Things in life feel like they are shifting, or fixing to shift. We started on this oily adventure several months ago and since then I have met a lot of different people with different outlooks on life. Outlooks that are so different from mine that I have to stop and take a deep breath. This specifically falls under the topics in life titled "vaccines", "diet", "health", "medications", and well you get the point.
Let me point out one thing here. I am going to try and be as honest as I possibly can. This is all quite a struggle for me. I don't have the answers and trying to figure out what is right for my family seems like a daunting task at times because I really don't want to mess it up!!
So there are some things I have come to realize need to change. Here is where my hesitation comes in. I meet people who say things like "what you are eating is bad" "Raw food diets are the only way" "vaccines are bad" "don't take medications" etc etc.... My hang up comes from motivation. This trending idea of "Crunchy" has become a very popular movement. Like pretty much every other person I know, I want to be liked and accepted. So I have to watch myself when it comes to these topics because why am I all of a sudden doing (fill in the blank)?? Am I changing everything I have ever known because I have a strong conviction to do so or am I doing it because my friends are? Its so easy to jump on the bandwagon and join in the crowd and do what everyone else is doing. Don't get me wrong. Just because everyone is doing it doesn't make it bad, but I think there needs to be a personal heartfelt God caused stir in my heart for these changes.
I started oils because my smallest mini human was 4 months old and couldn't breathe because his head was so stopped up. He couldn't breathe so he couldn't sleep and he couldn't eat because he couldn't breathe. I had a problem. Being that small they don't suggest you give them anything that will help so I called a friend. Being the awesome person she is, she brought me some oils to give him. I never turned back. Its pretty much an addiction. All that to say I didn't get into oils because it was the cool thing.

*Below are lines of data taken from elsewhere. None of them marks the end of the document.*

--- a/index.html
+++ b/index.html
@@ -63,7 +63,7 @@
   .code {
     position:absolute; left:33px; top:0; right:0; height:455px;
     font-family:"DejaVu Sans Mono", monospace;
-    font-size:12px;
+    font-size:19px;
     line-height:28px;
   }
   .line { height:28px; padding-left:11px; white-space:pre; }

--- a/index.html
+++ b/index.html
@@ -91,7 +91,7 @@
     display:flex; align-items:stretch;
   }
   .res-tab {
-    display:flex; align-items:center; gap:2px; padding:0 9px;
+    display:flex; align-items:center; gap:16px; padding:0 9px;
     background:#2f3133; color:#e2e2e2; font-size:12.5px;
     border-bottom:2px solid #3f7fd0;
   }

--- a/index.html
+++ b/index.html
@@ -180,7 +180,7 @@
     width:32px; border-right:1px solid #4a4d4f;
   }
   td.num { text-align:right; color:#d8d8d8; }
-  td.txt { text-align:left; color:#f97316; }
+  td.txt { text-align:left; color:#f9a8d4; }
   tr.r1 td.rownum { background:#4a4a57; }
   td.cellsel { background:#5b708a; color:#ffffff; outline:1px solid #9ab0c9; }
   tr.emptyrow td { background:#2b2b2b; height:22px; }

So another topic I have in front of me: vaccines. This one is a toughy. People get seriously bent out of shape over this topic! My kids are vaccinated. For the time being they will continue to be vaccinated. (I say it that way because I'm not going to say they will never go no-vacc because absolutes tend to come back to bite me in the hiney). So I have not made the decision to not vaccinate my mini-humans. I don't see that decision coming anytime soon either. I don't have a huge conviction to not vaccinate them. I have some close friends that do. That's cool with me. I don't have a problem with that, but that is not something God has put on my heart. This is one of those areas it would be so easy to say "I'm against vaccines" but simply because everyone else seems to be. If I did that I would have no factual base for it! There may come a day when God changes my heart on the matter, and if that happens we will re-open this can of worms.

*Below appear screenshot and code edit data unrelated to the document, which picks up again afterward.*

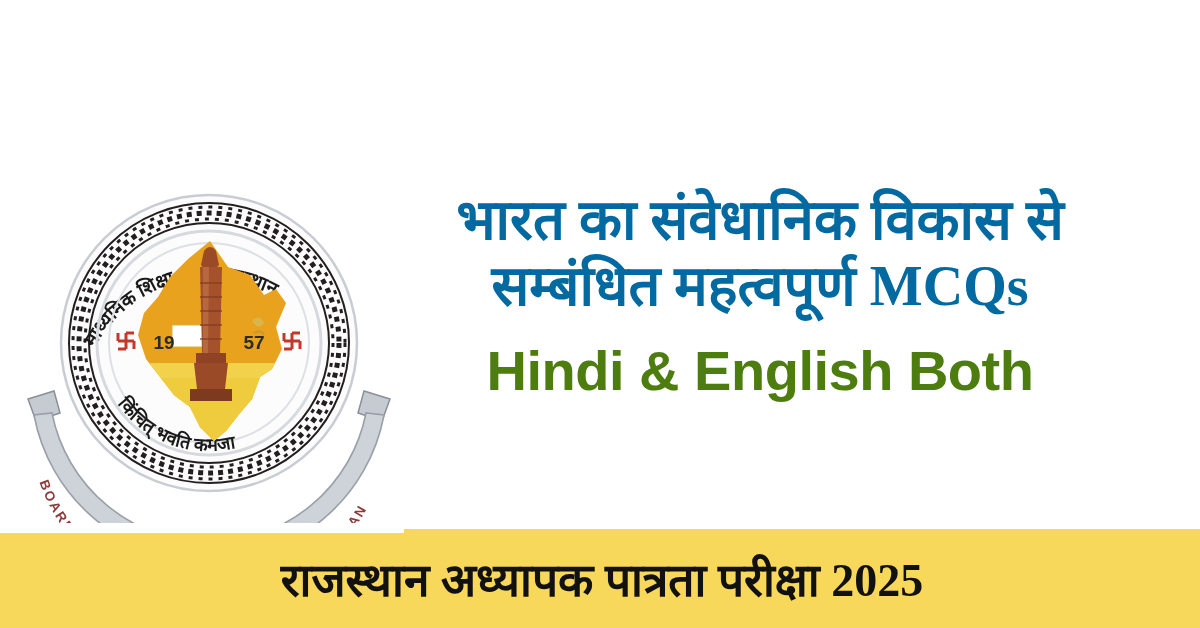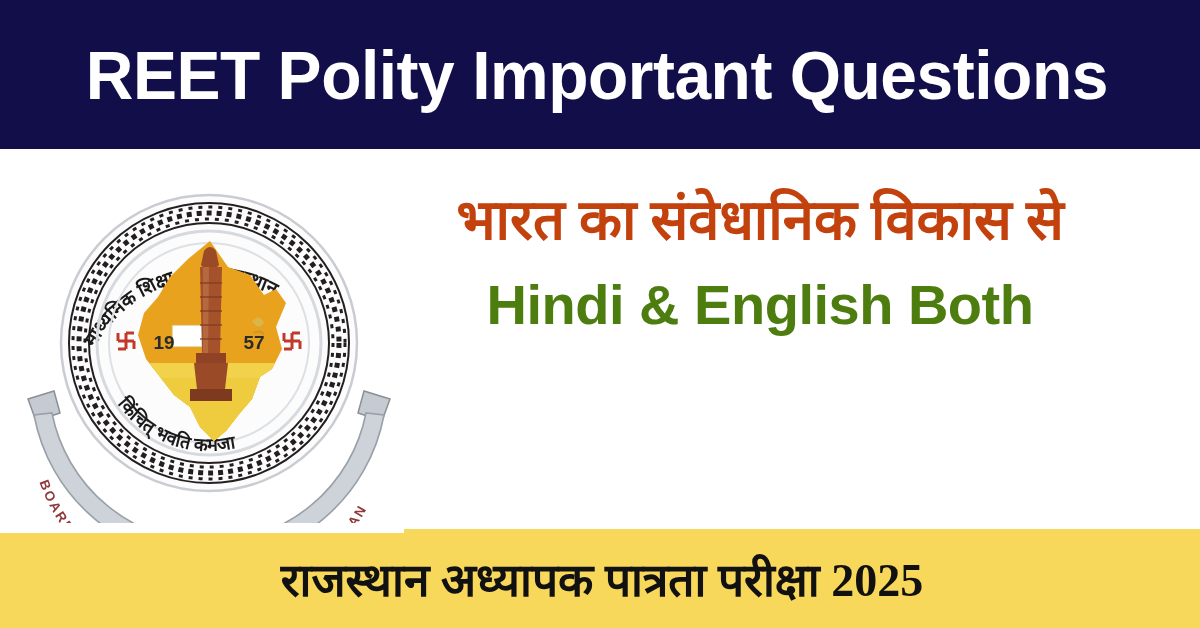--- a/index.html
+++ b/index.html
@@ -134,9 +134,6 @@
 
 <div class="poster" style="background: rgb(255, 255, 255);">
 
-  <div class="header-bar" style="background: rgb(17, 14, 74);">
-    <div class="header-title" style="color: rgb(255, 255, 255);">REET Polity Important Questions</div>
-  </div>
 
   <div class="body-area">
 

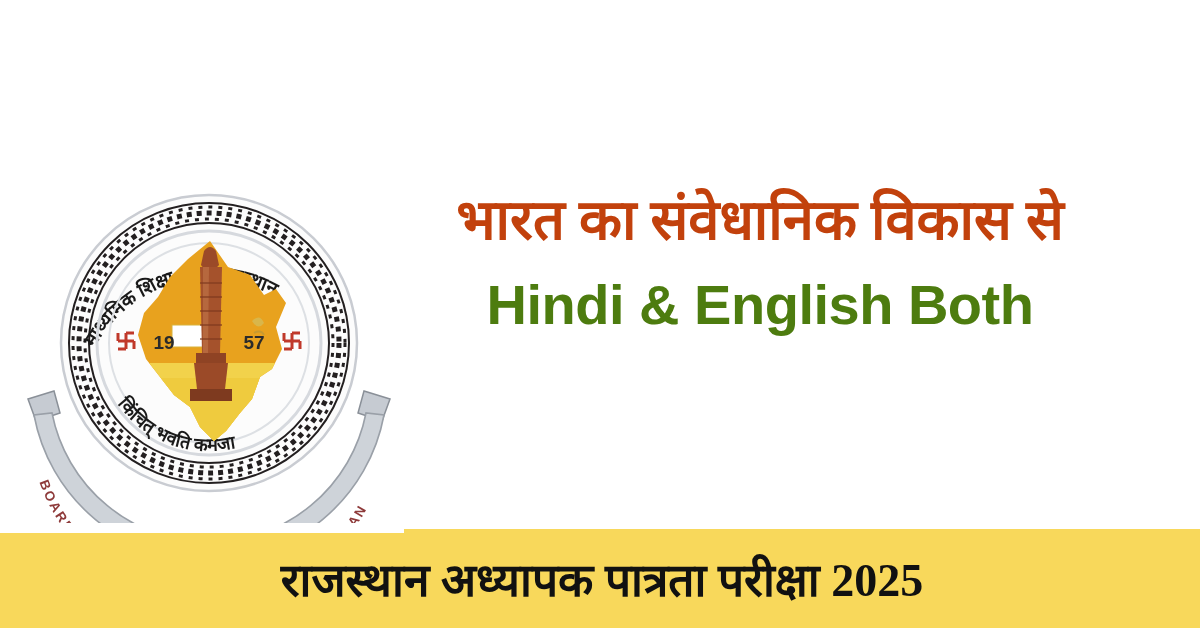--- a/index.html
+++ b/index.html
@@ -224,7 +224,7 @@
     </div>
 
     <div class="headline-block">
-      <div class="hindi-title" style="color: #c2410c;">
+      <div class="hindi-title" style="color: #0369a1;">
         <span>भारत का संवेधानिक विकास से</span>
       </div>
       <div class="sub-title" style="color: #4d7c0f;">Hindi &amp; English Both</div>

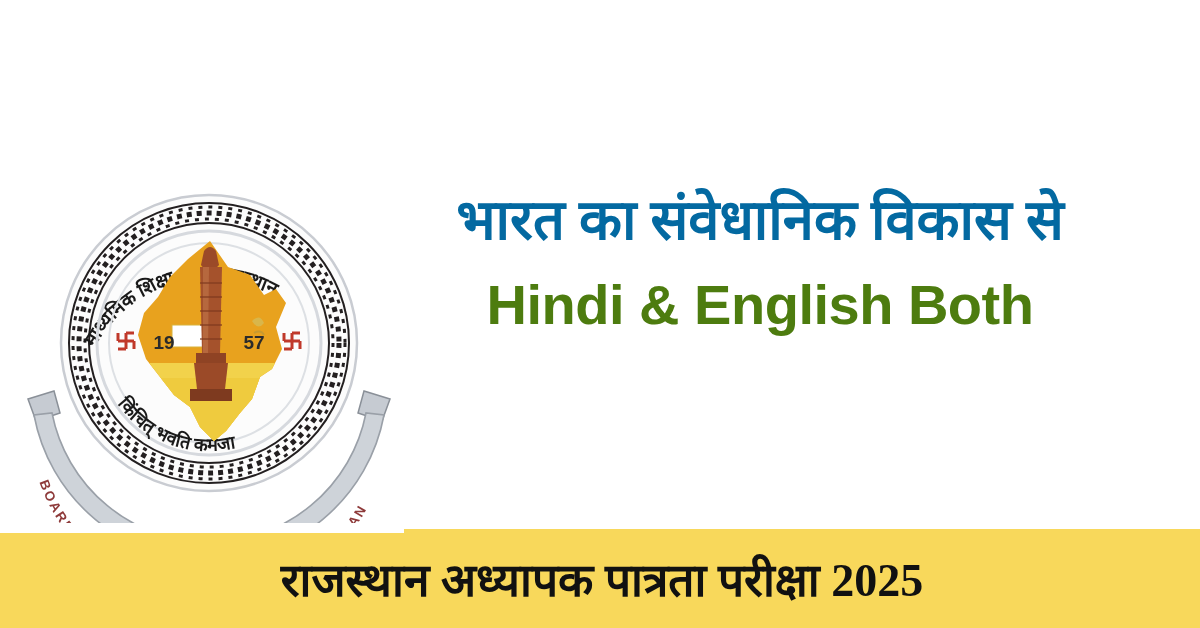--- a/index.html
+++ b/index.html
@@ -226,6 +226,7 @@
     <div class="headline-block">
       <div class="hindi-title" style="color: #0369a1;">
         <span>भारत का संवेधानिक विकास से</span>
+        <span class="line2">सम्बंधित महत्वपूर्ण MCQs</span>
       </div>
       <div class="sub-title" style="color: #4d7c0f;">Hindi &amp; English Both</div>
     </div>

So the shift I feel coming on or continuing on comes with food. For the last few months food has been a topic of discussion when it comes to changes. For the last week I feel like I have been hit over the head with it!! It even came up this morning at church not from a direction I was even expecting! As I sat in Sunday School I finally went "okay Lord, I get it". This is not going to be a fun change, or an easy change. Its going to take more work on my part, but I feel like God has put this topic in front of me repeatedly for a reason. Food effects our health so much its unreal. Not just from the basis of you're getting fat from McDonalds, but thyroid issues, colon issues, cancer, the list goes on and on. Food has started to really cause major damage to our bodies! So from someone who drinks at least one dr pepper a day and loves sugar...pray for me. Pray for all of us! To be quite honest I'm pretty scared about this change.

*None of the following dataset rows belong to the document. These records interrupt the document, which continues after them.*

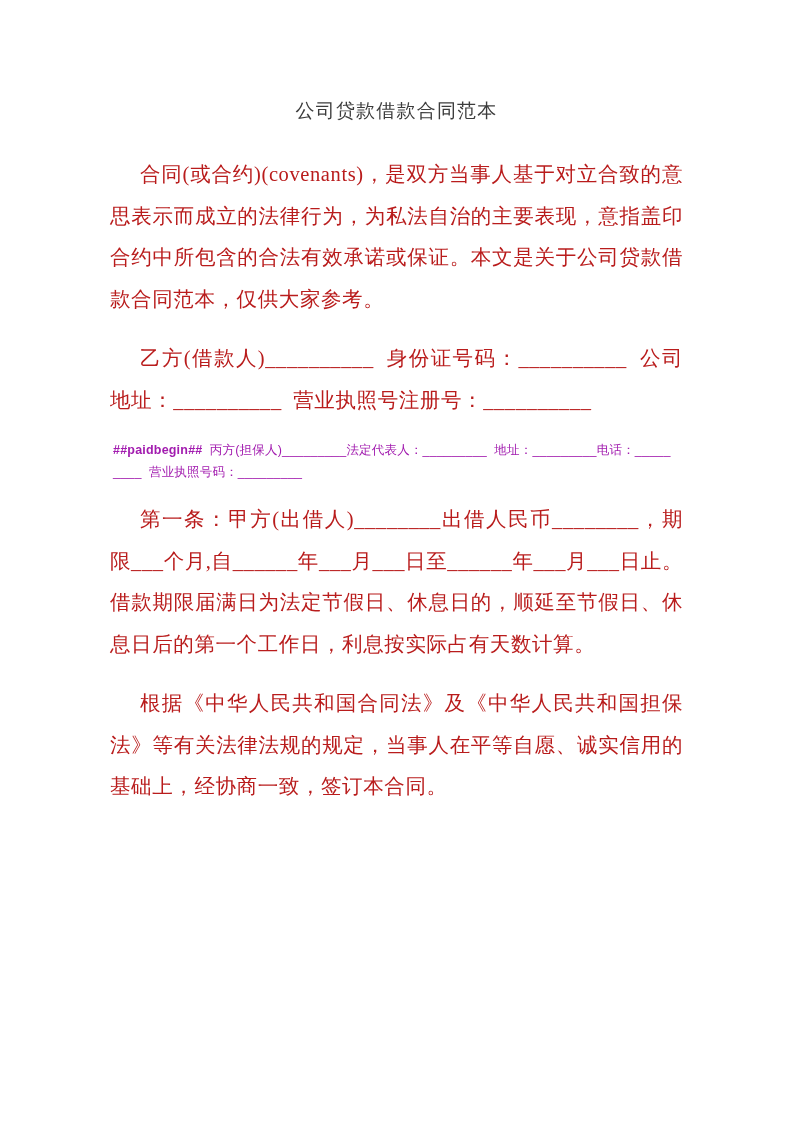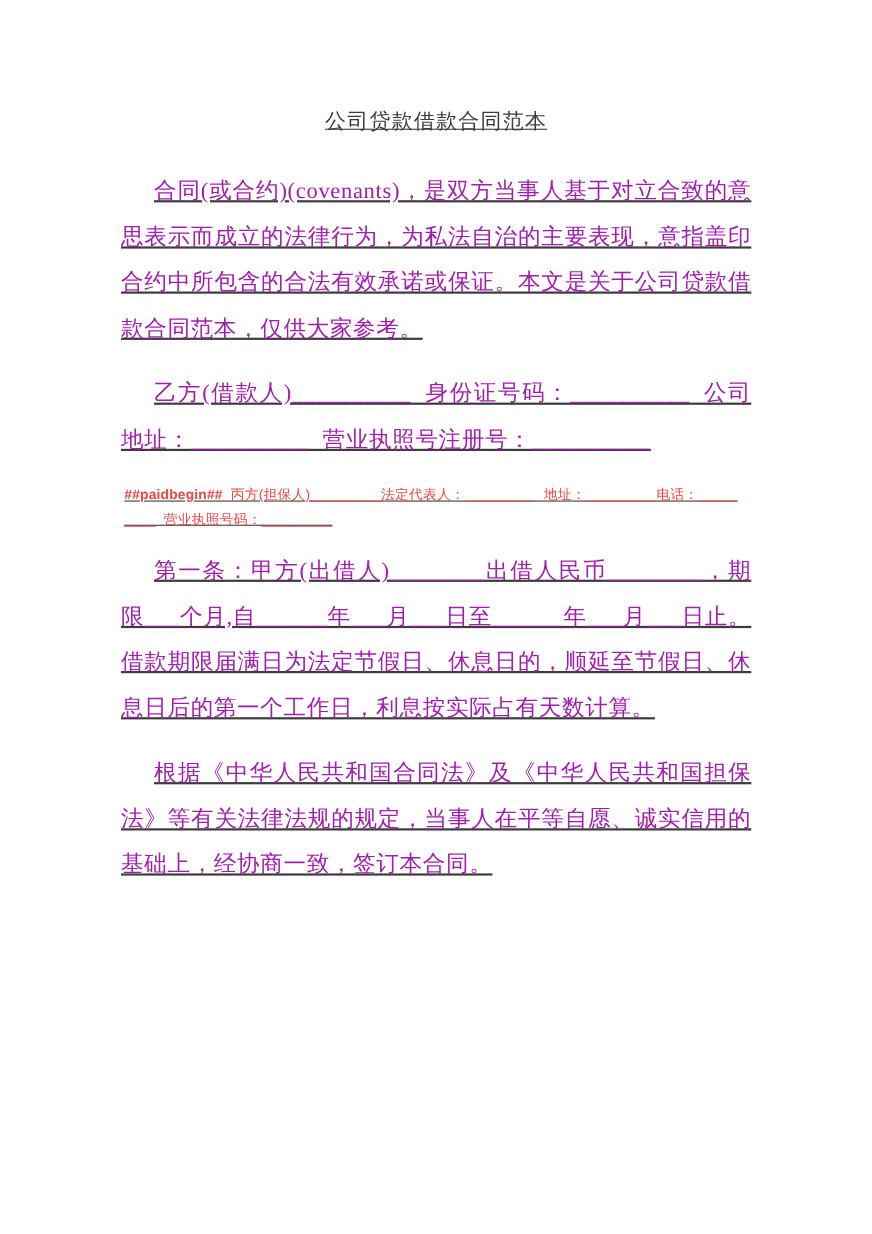--- a/index.html
+++ b/index.html
@@ -21,7 +21,6 @@
     background: #ffffff;
     box-sizing: border-box;
     padding: 96px 110px 0 110px;
-    text-decoration: underline;
   }
   .doc-title {
     text-align: center;

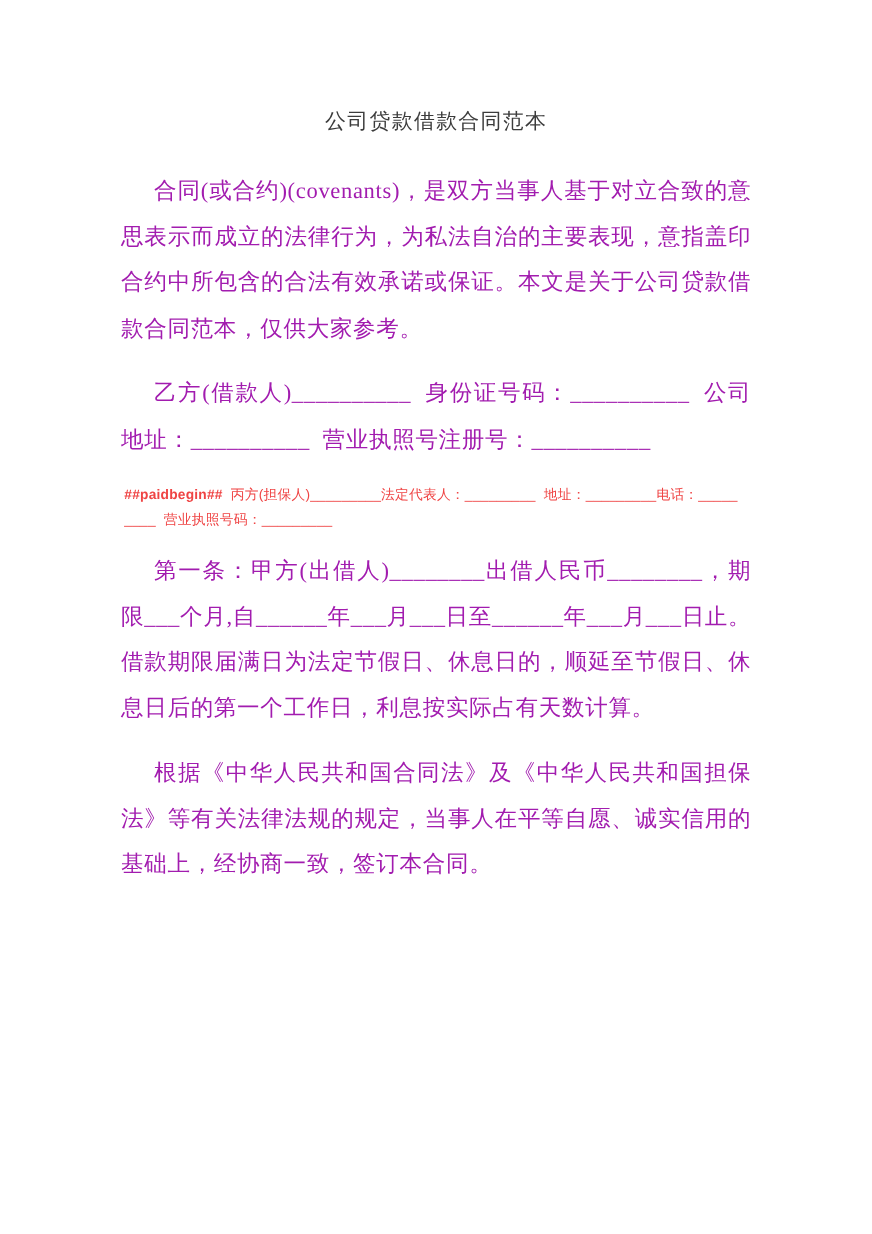--- a/index.html
+++ b/index.html
@@ -39,7 +39,7 @@
     text-align: justify;
     text-justify: inter-character;
     margin: 0 0 18px 0;
-    color: #a21caf;
+    color: #b91c1c;
     white-space: pre-wrap;
     word-break: break-all;
   }

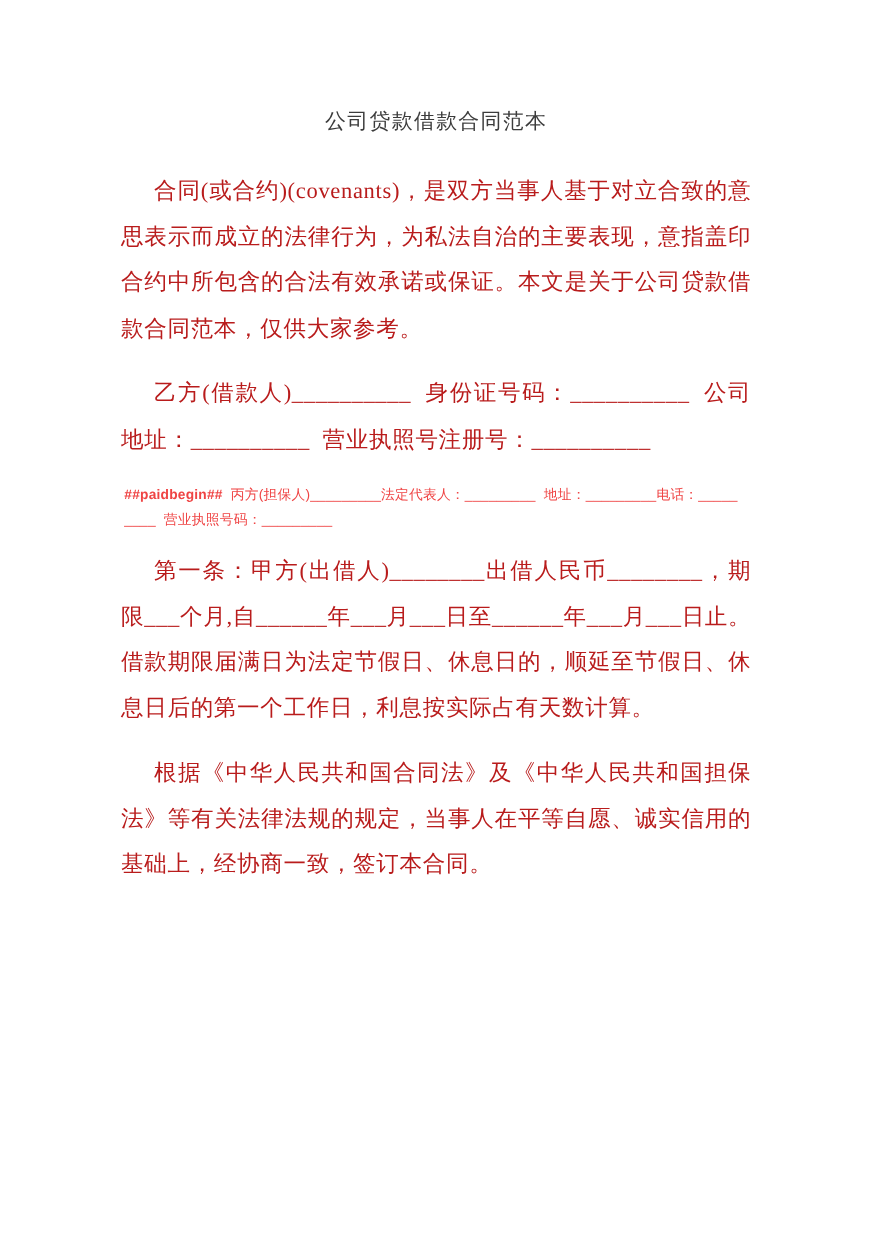--- a/index.html
+++ b/index.html
@@ -55,7 +55,7 @@
     letter-spacing: 0.2px;
     text-align: left;
     margin: 8px 12px 16px 3px;
-    color: #ef4444;
+    color: #a21caf;
     white-space: pre-wrap;
     word-break: break-all;
     font-family: "Liberation Sans", "DejaVu Sans", sans-serif;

This week I am starting a new Bible study with Proverbs 31 Ministries called "Living So That". The first weeks memory verse is John 3:16 For God so love the world that He gave His one and only son (so) that whoever believes in Him will have everlasting life. The basis of the study is that there are several times in the Bible that something happened so that something else could or would happen. Making meaningful choices in a crazy life. I'm excited about the study and the meaningful time to really dig into the Word of God.